Sur ce point, les plateformes demeurent évasives. Elles sont seulement sommées de prendre des mesures « raisonnables » pour vérifier l’âge de leurs utilisateurs. Une formule qui reste subjective ! Peu de détails ont filtré sur les modalités techniques envisagées. C’est pourquoi certains experts craignent que la loi reste symbolique. Car si les méthodes de vérification de l’âge sont techniquement possibles, aucune n’apparaît comme parfaitement infaillible. La meilleure preuve est l’échec de la vérification de l’âge des moins de 13 ans : bien que les plateformes interdisent théoriquement l’ouverture d’un compte aux moins de 13 ans, 62% des enfants de 11 ans s’y connectent tous les jours, selon une récente étude de l’Arcom.
Les experts évoquent ainsi les possibilités de contourner l’interdiction en ayant recours aux adresses e-mail ou aux papiers d’identité d’un parent, ou encore à un VPN (un réseau privé virtuel permettant de se connecter à Internet en privé). D’autres moyens consistent à vérifier l’âge de l’utilisateur en fonction de son activité en ligne (via l’intelligence artificielle) ou encore à utiliser la technologie d’évaluation faciale. Une pratique déjà mise en place par Meta et Snapchat pour identifier les utilisateurs de moins de 15 ans et qui s’avère inefficace.
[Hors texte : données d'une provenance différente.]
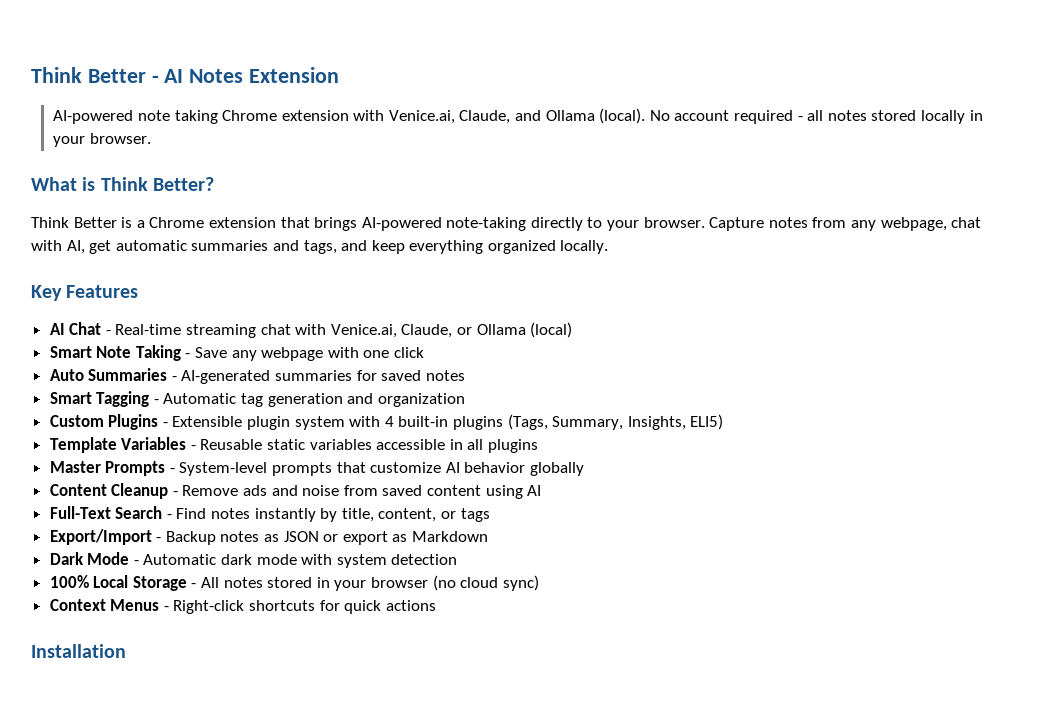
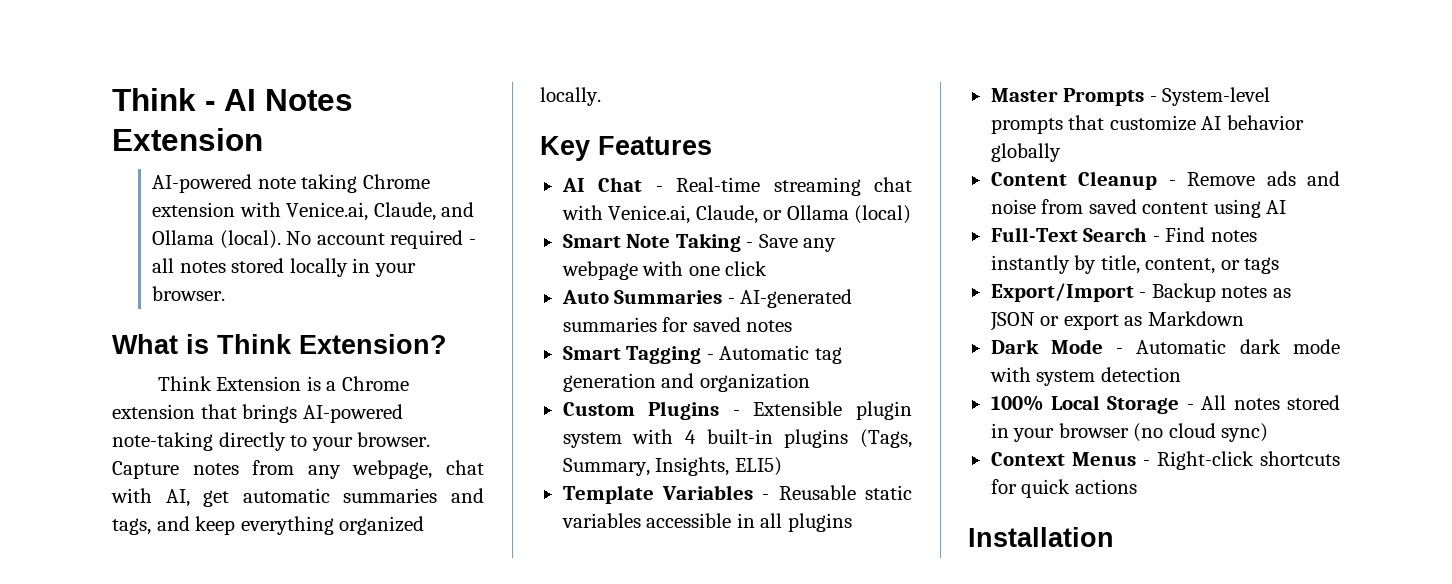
- Think Better - AI Notes Extension
+ Think - AI Notes Extension
- What is Think Better?
- Think Better is a Chrome extension that brings AI-powered note-taking directly to your browser.
+ What is Think Extension?
+ Think Extension is a Chrome extension that brings AI-powered note-taking directly to your browser.

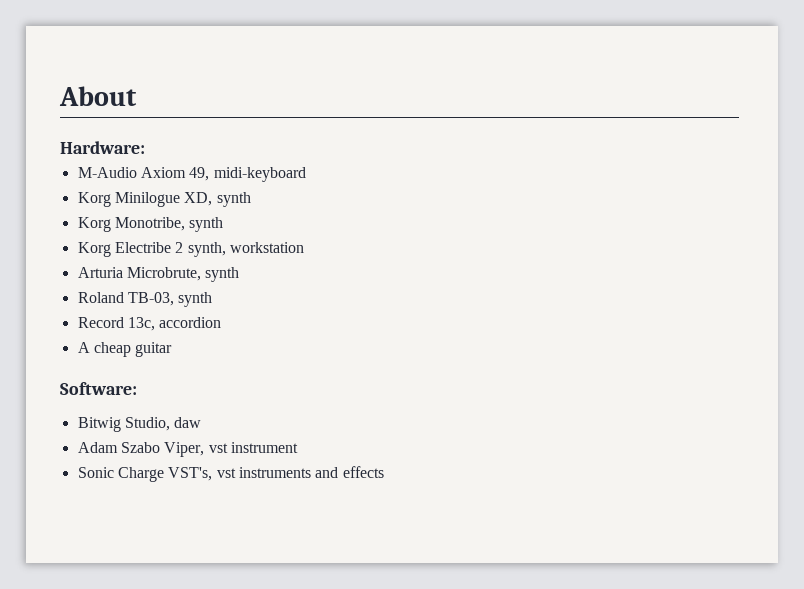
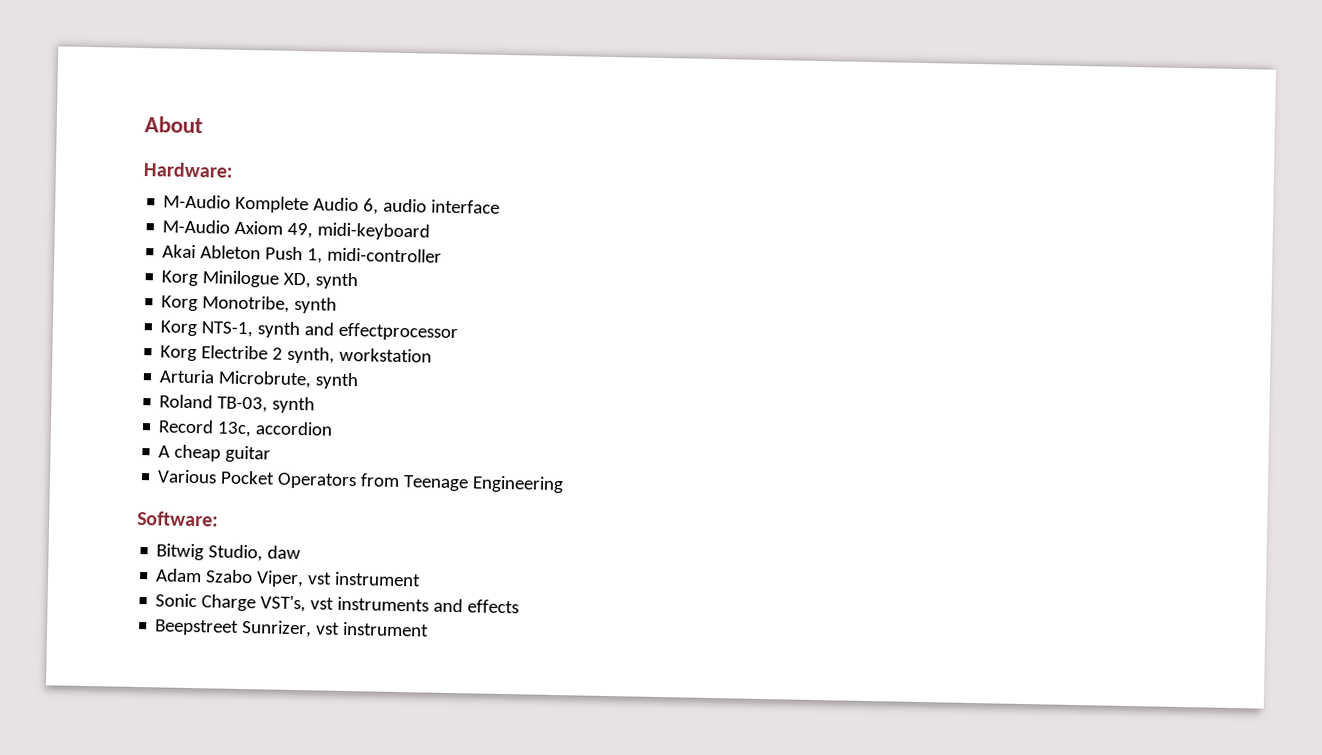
+ M-Audio Komplete Audio 6, audio interface
+ Akai Ableton Push 1, midi-controller
+ Korg NTS-1, synth and effectprocessor
+ Various Pocket Operators from Teenage Engineering
+ Beepstreet Sunrizer, vst instrument

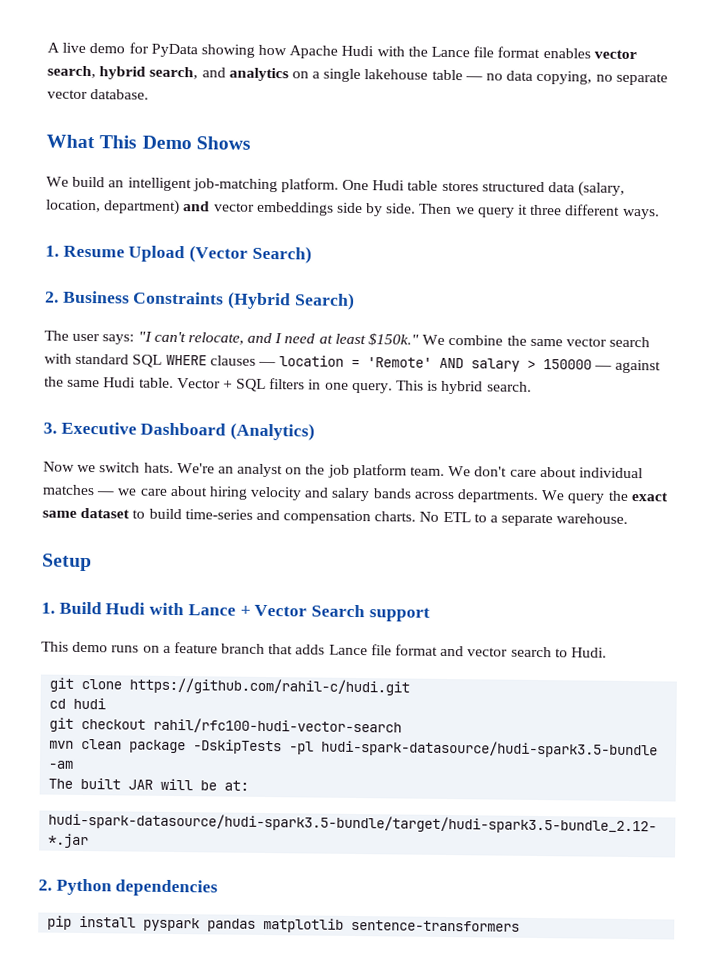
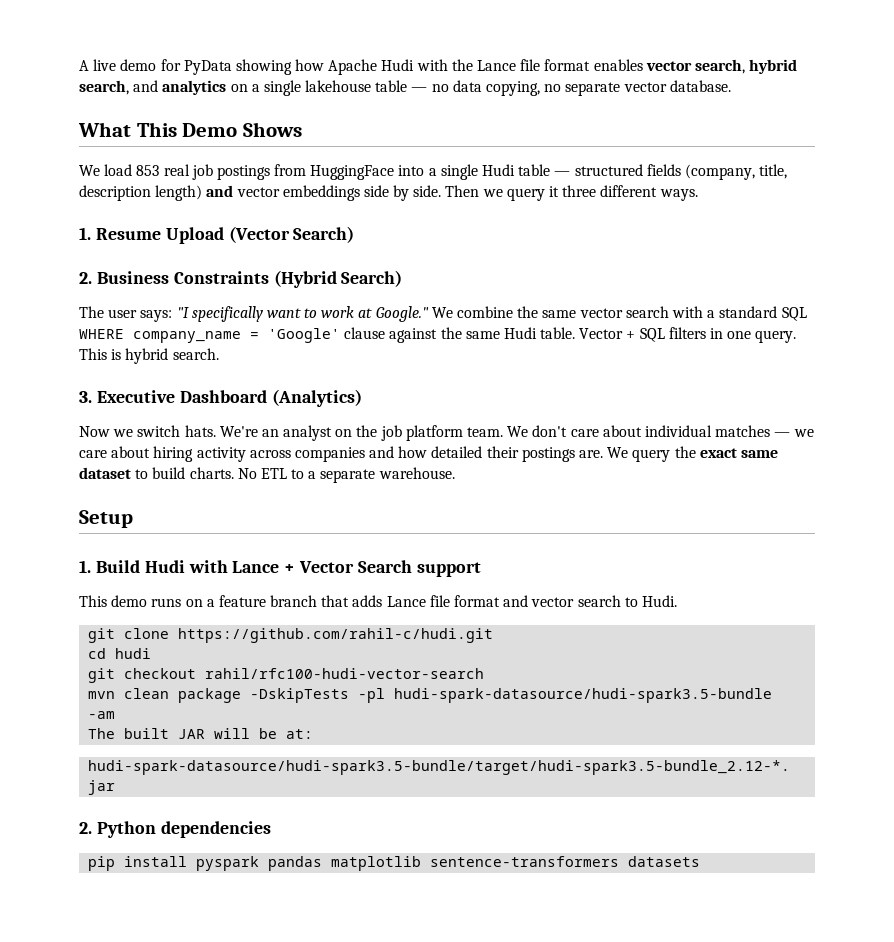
- We build an intelligent job-matching platform. One Hudi table stores structured data (salary, location, department) and vector embeddings side by side.
+ We load 853 real job postings from HuggingFace into a single Hudi table — structured fields (company, title, description length) and vector embeddings side by side.
- The user says: "I can't relocate, and I need at least $150k."
+ The user says: "I specifically want to work at Google."
- We combine the same vector search with standard SQL WHERE clauses — location = 'Remote' AND salary > 150000 — against the same Hudi table.
+ We combine the same vector search with a standard SQL WHERE company_name = 'Google' clause against the same Hudi table.
- We don't care about individual matches — we care about hiring velocity and salary bands across departments.
+ We don't care about individual matches — we care about hiring activity across companies and how detailed their postings are.
- We query the exact same dataset to build time-series and compensation charts.
+ We query the exact same dataset to build charts.
- pip install pyspark pandas matplotlib sentence-transformers
+ pip install pyspark pandas matplotlib sentence-transformers datasets

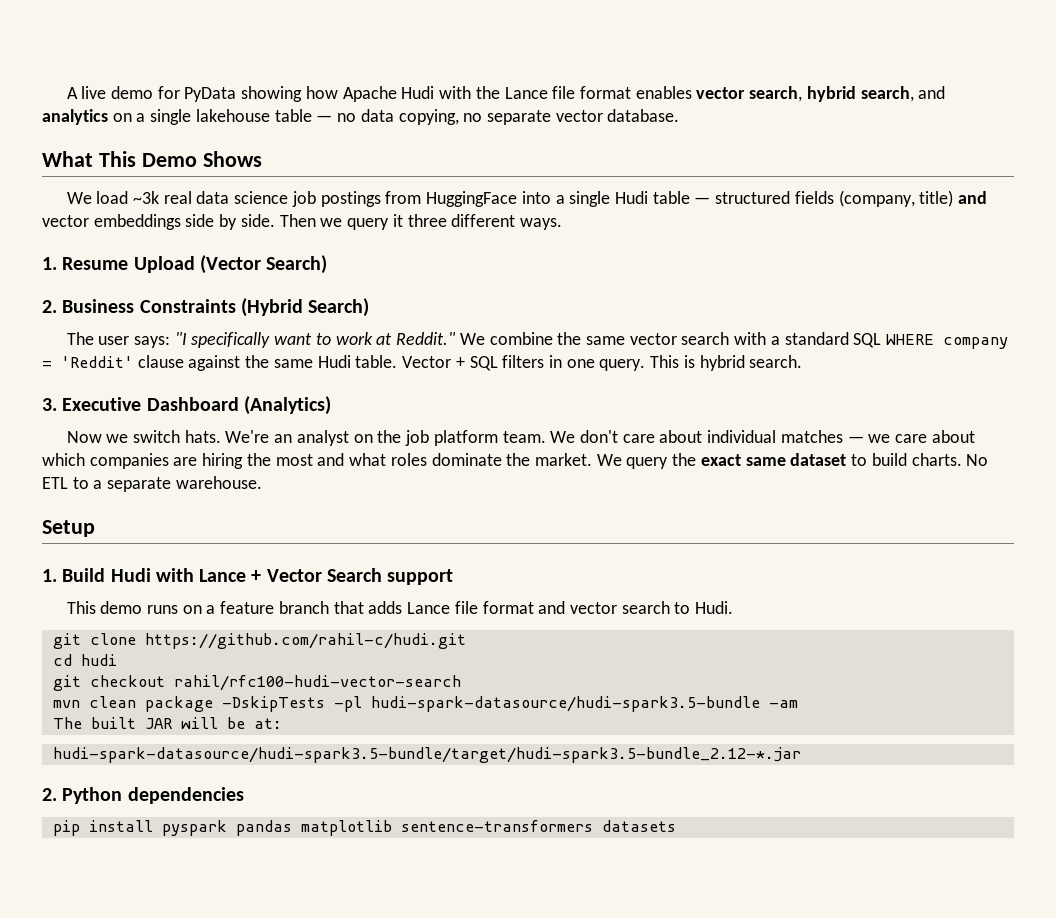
- We load 853 real job postings from HuggingFace into a single Hudi table — structured fields (company, title, description length) and vector embeddings side by side.
+ We load ~3k real data science job postings from HuggingFace into a single Hudi table — structured fields (company, title) and vector embeddings side by side.
- The user says: "I specifically want to work at Google."
+ The user says: "I specifically want to work at Reddit."
- We combine the same vector search with a standard SQL WHERE company_name = 'Google' clause against the same Hudi table.
+ We combine the same vector search with a standard SQL WHERE company = 'Reddit' clause against the same Hudi table.
- We don't care about individual matches — we care about hiring activity across companies and how detailed their postings are.
+ We don't care about individual matches — we care about which companies are hiring the most and what roles dominate the market.

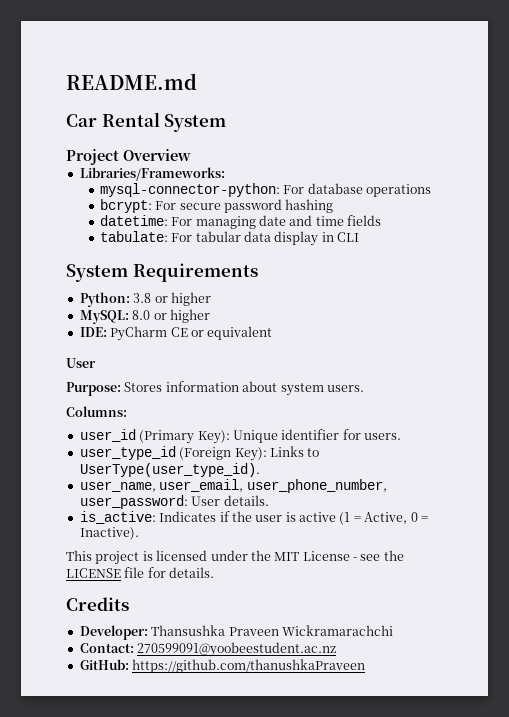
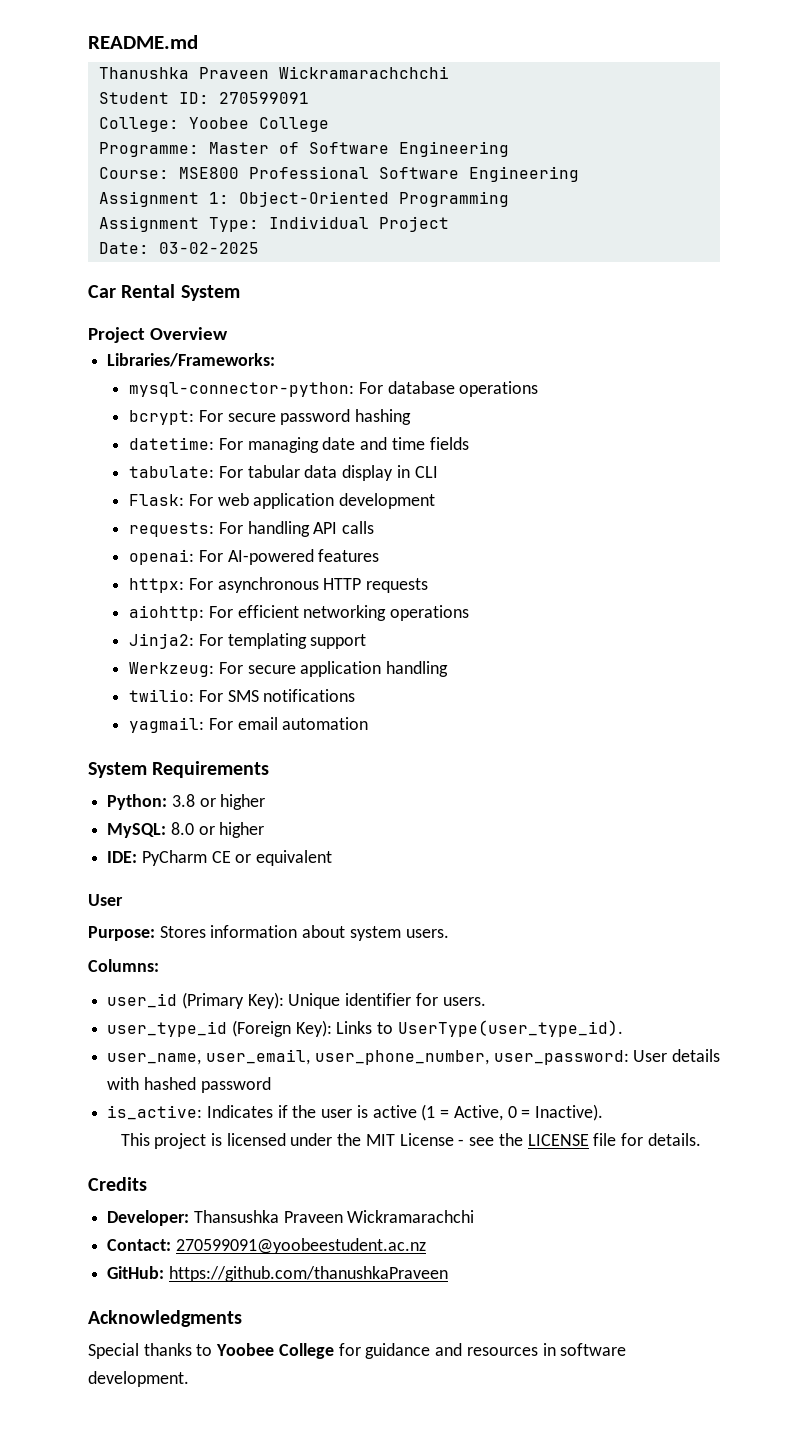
+ Thanushka Praveen Wickramarachchchi
+ Student ID: 270599091
+ College: Yoobee College
+ Programme: Master of Software Engineering
+ Course: MSE800 Professional Software Engineering
+ Assignment 1: Object-Oriented Programming
+ Assignment Type: Individual Project
+ Date: 03-02-2025
+ Flask: For web application development
+ requests: For handling API calls
+ openai: For AI-powered features
+ httpx: For asynchronous HTTP requests
+ aiohttp: For efficient networking operations
+ Jinja2: For templating support
+ Werkzeug: For secure application handling
+ twilio: For SMS notifications
+ yagmail: For email automation
- user_name, user_email, user_phone_number, user_password: User details.
+ user_name, user_email, user_phone_number, user_password: User details with hashed password
+ Acknowledgments
+ Special thanks to Yoobee College for guidance and resources in software development.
Ce témoignage recueilli par l’Arcom est éloquent : « Maman, fais une photo pour voir comment tu vas vieillir », a demandé une jeune fille de 14 ans pour prendre une photo de sa mère et accéder ainsi à une plateforme en ligne.
Vers une interdiction aux moins de 15 ans en France et en Europe ?
« Ce qu’il y a néanmoins de positif avec cette loi australienne, c’est qu’elle montre que les politiques peuvent s’emparer du sujet. Et on voit que les pays s’observent les uns les autres », constate Agnès Fabre. En effet, la démarche australienne intéresse bien au-delà de ses frontières, notamment du côté de l’Union européenne. Le 26 novembre dernier, les députés européens ont adopté à une large majorité un rapport non contraignant, proposant de « fixer à 16 ans l’âge minimal harmonisé dans l’UE pour accéder aux réseaux sociaux, aux plateformes de partage de vidéos et aux compagnons d’IA, tout en permettant l’accès des 13-16 ans avec le consentement parental ».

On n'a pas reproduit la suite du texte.